Dataset entries Start Marker
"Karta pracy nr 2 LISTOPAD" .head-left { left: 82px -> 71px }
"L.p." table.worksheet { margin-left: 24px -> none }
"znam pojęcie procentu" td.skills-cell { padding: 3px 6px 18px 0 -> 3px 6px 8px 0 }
Dataset entries End Marker
Dataset entries Start Marker
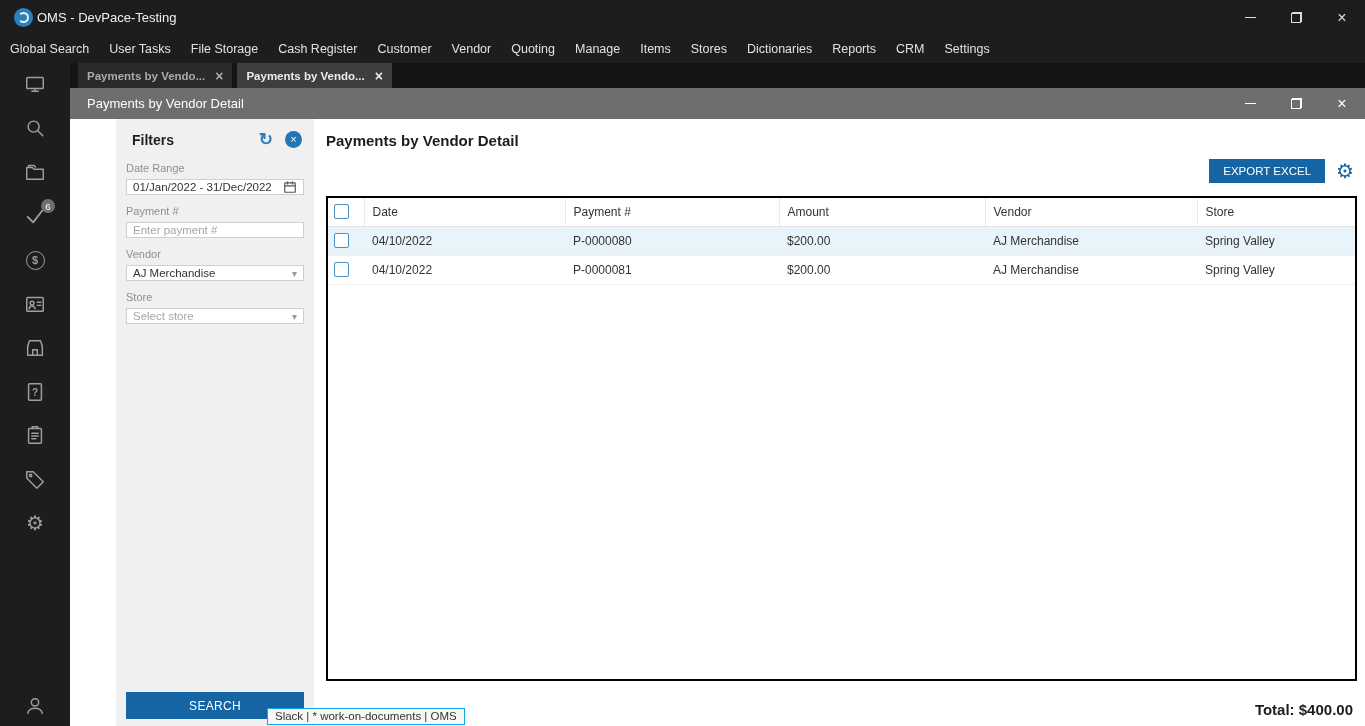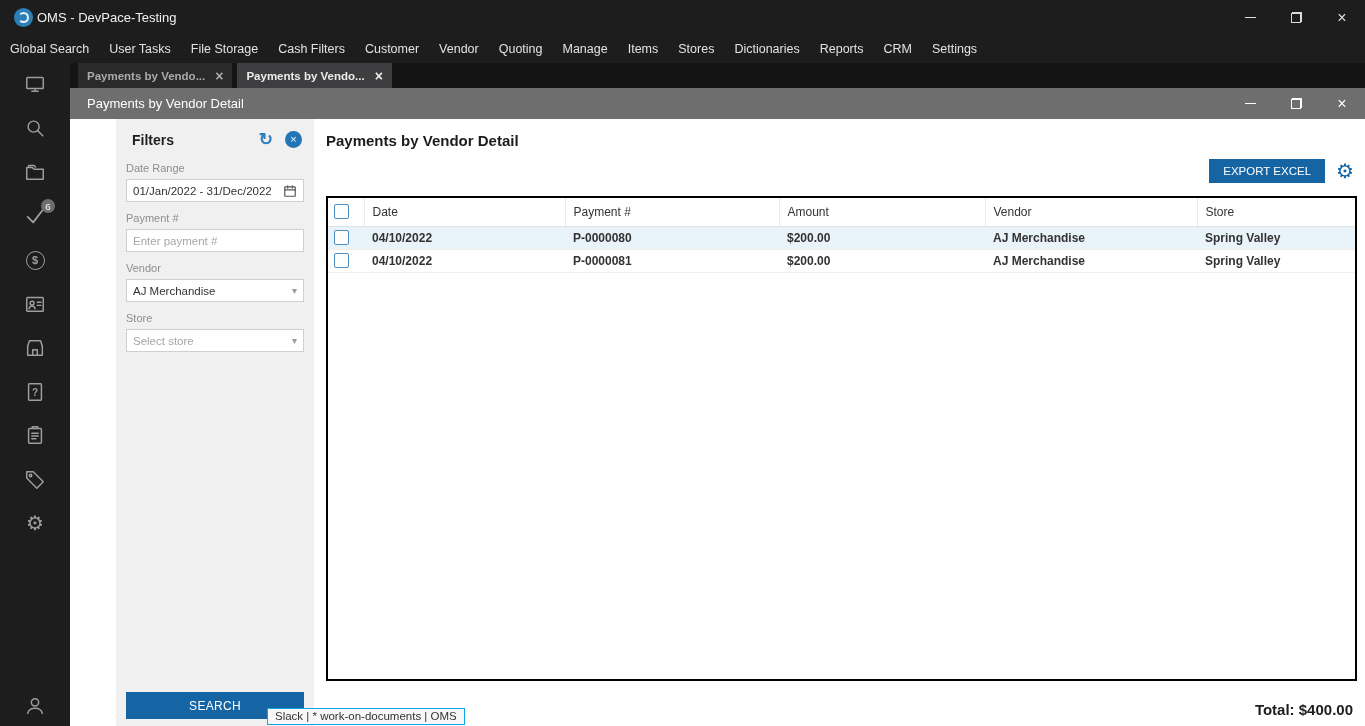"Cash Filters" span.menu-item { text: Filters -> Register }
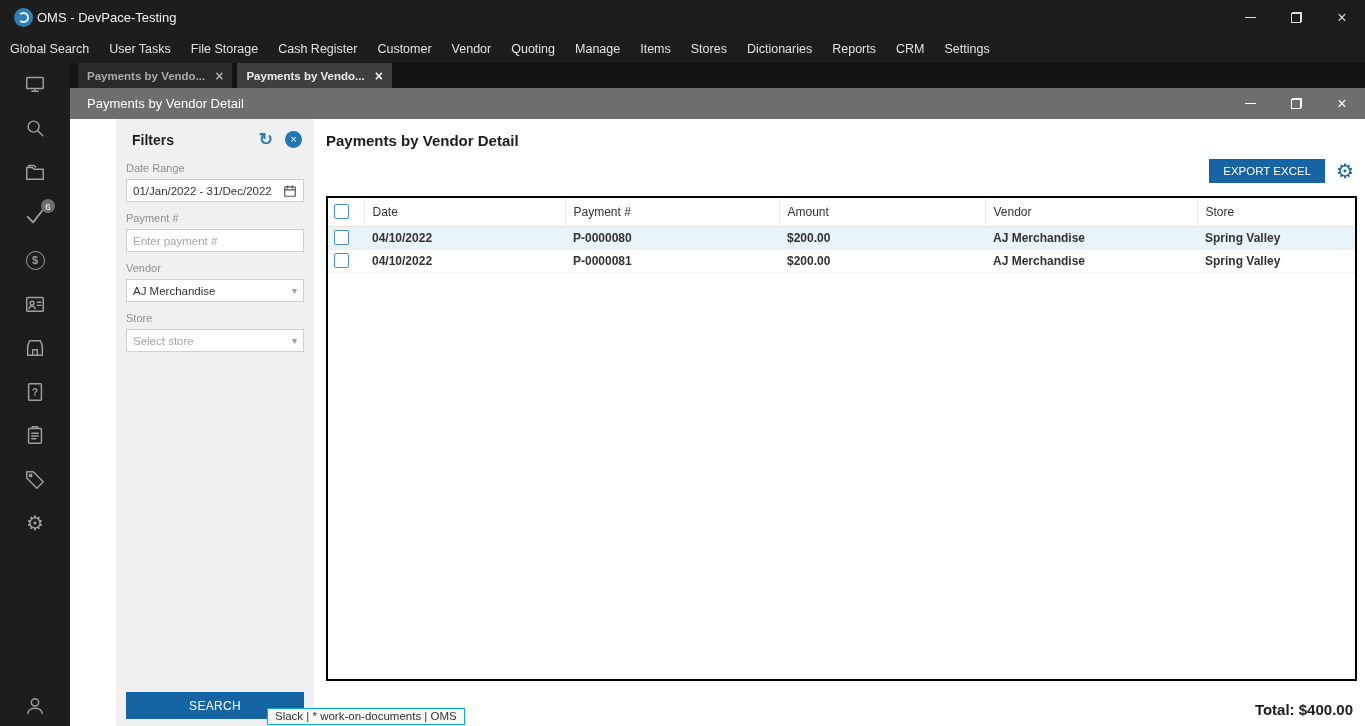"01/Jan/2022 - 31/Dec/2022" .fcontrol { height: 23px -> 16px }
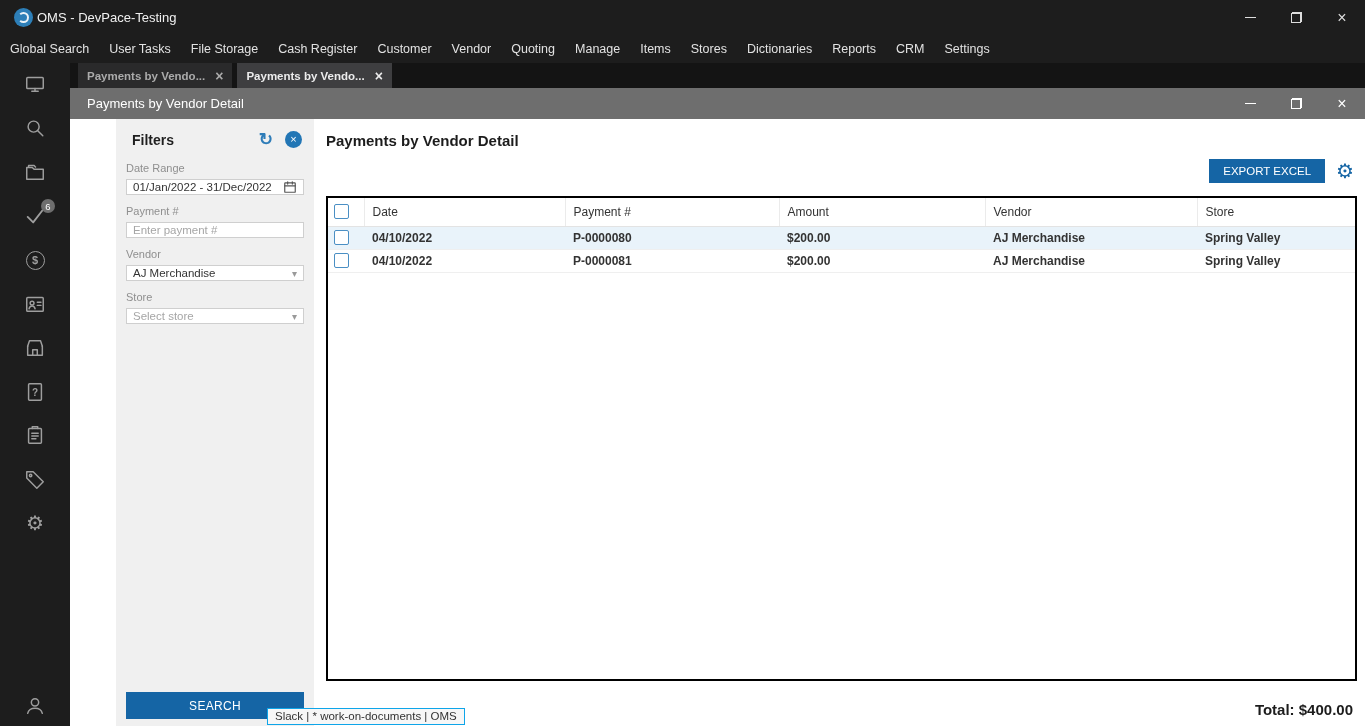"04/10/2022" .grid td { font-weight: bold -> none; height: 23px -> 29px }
Dataset entries End Marker
Dataset entries Start Marker
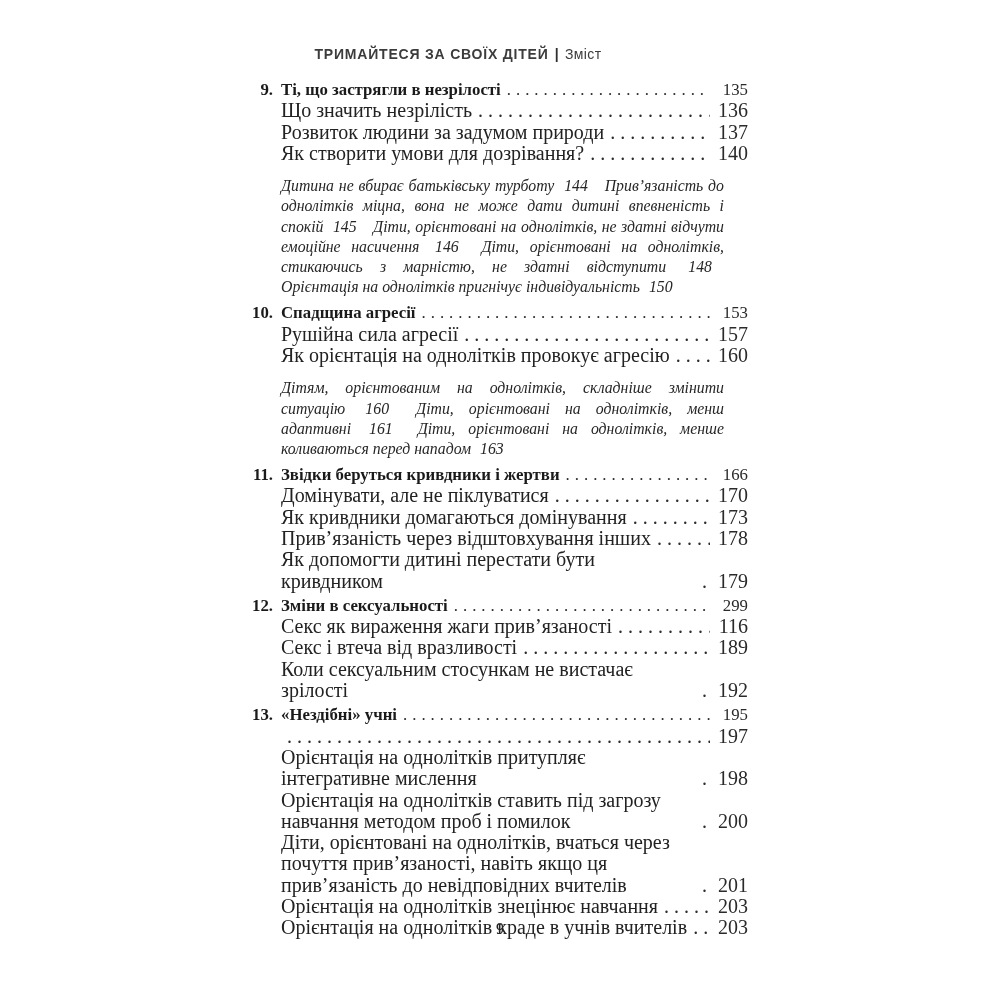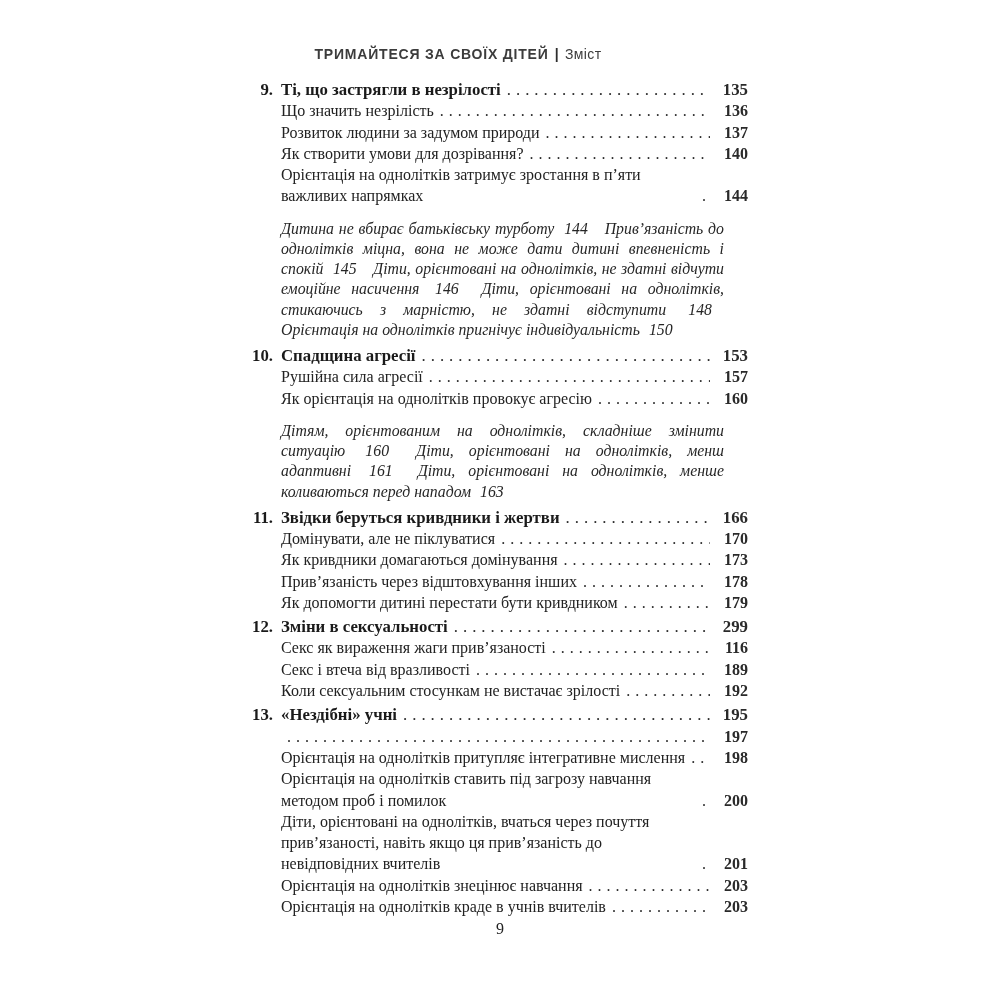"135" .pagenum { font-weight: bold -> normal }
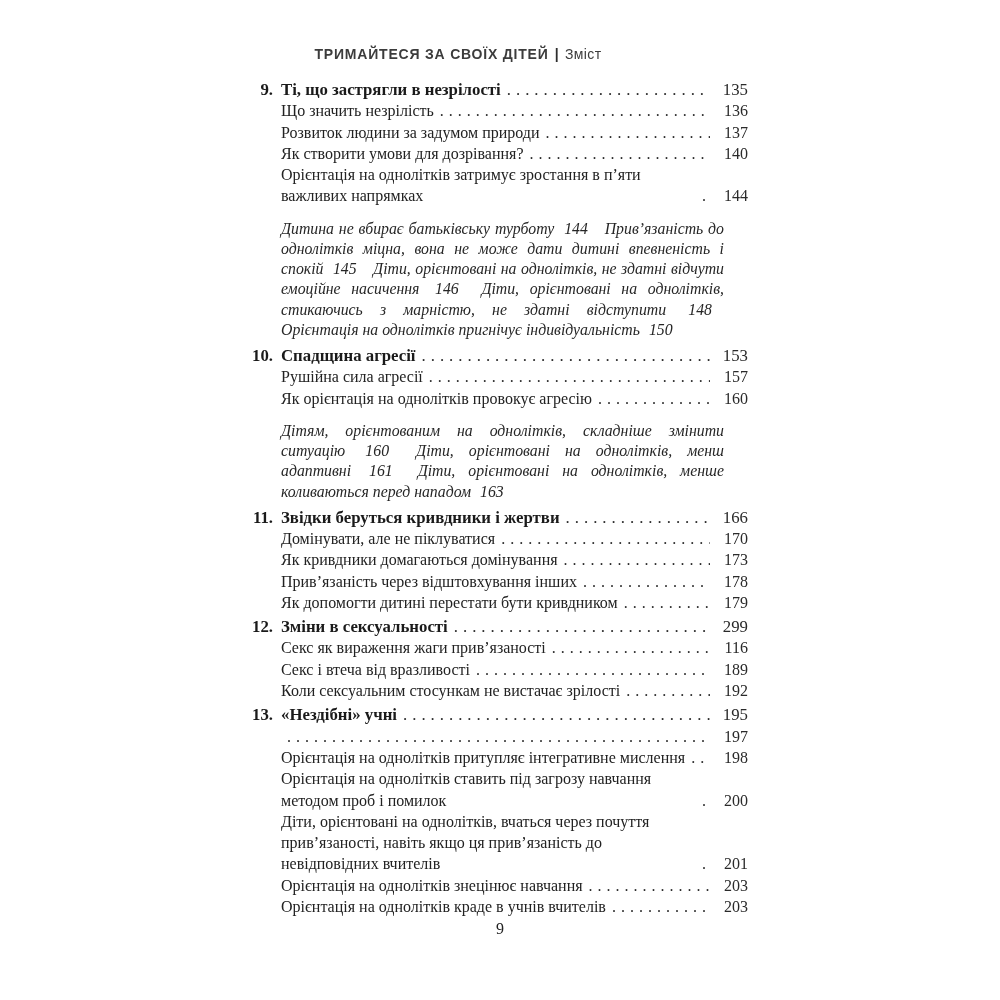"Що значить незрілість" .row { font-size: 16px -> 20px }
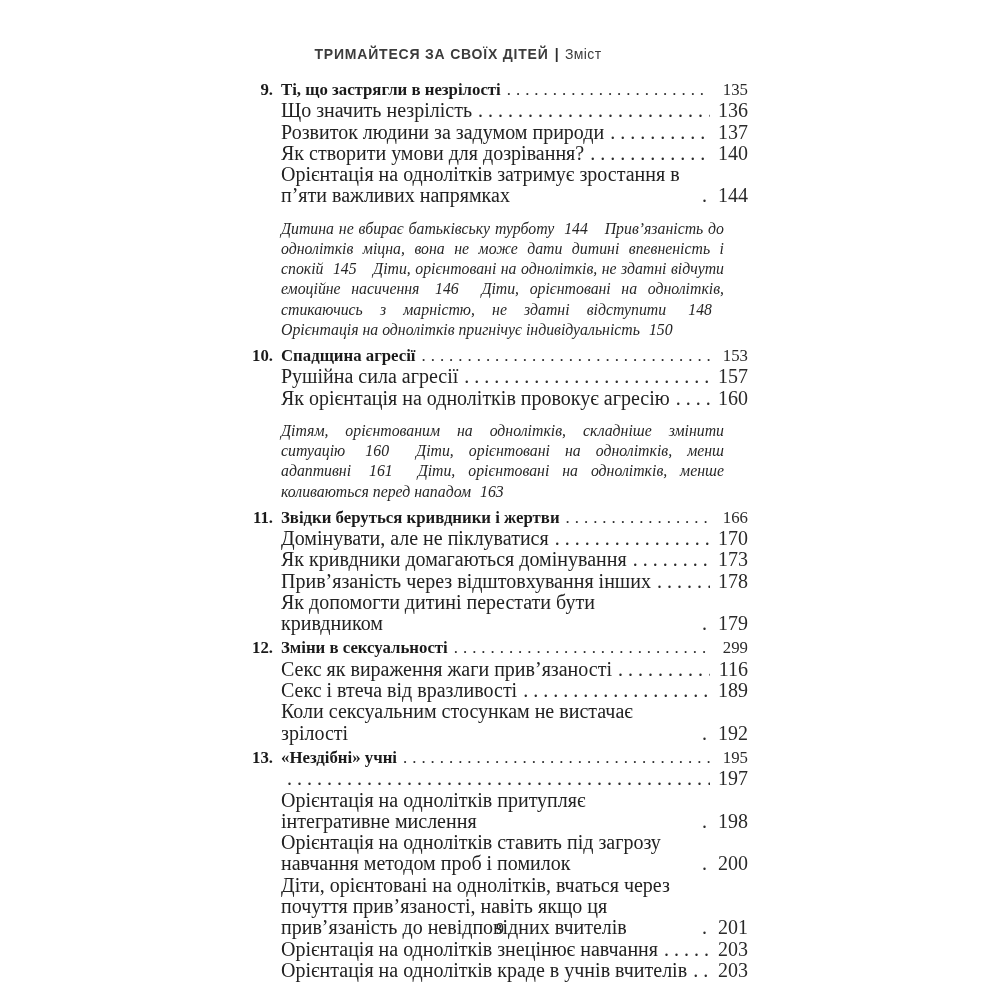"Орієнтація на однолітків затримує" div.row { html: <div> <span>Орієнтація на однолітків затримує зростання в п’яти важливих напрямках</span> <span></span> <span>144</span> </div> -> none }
Dataset entries End Marker
Action item →
Beginning at the line that has "font-size: 16px ->" and ending at the line that has "html: <div> <span>Орієнтація", restate the listing above word for word, pictures left out.

Task solution →
"Що значить незрілість" .row { font-size: 16px -> 20px }
"Орієнтація на однолітків затримує" div.row { html: <div> <span>Орієнтація на однолітків затримує зростання в п’яти важливих напрямках</span> <span></span> <span>144</span> </div> -> none }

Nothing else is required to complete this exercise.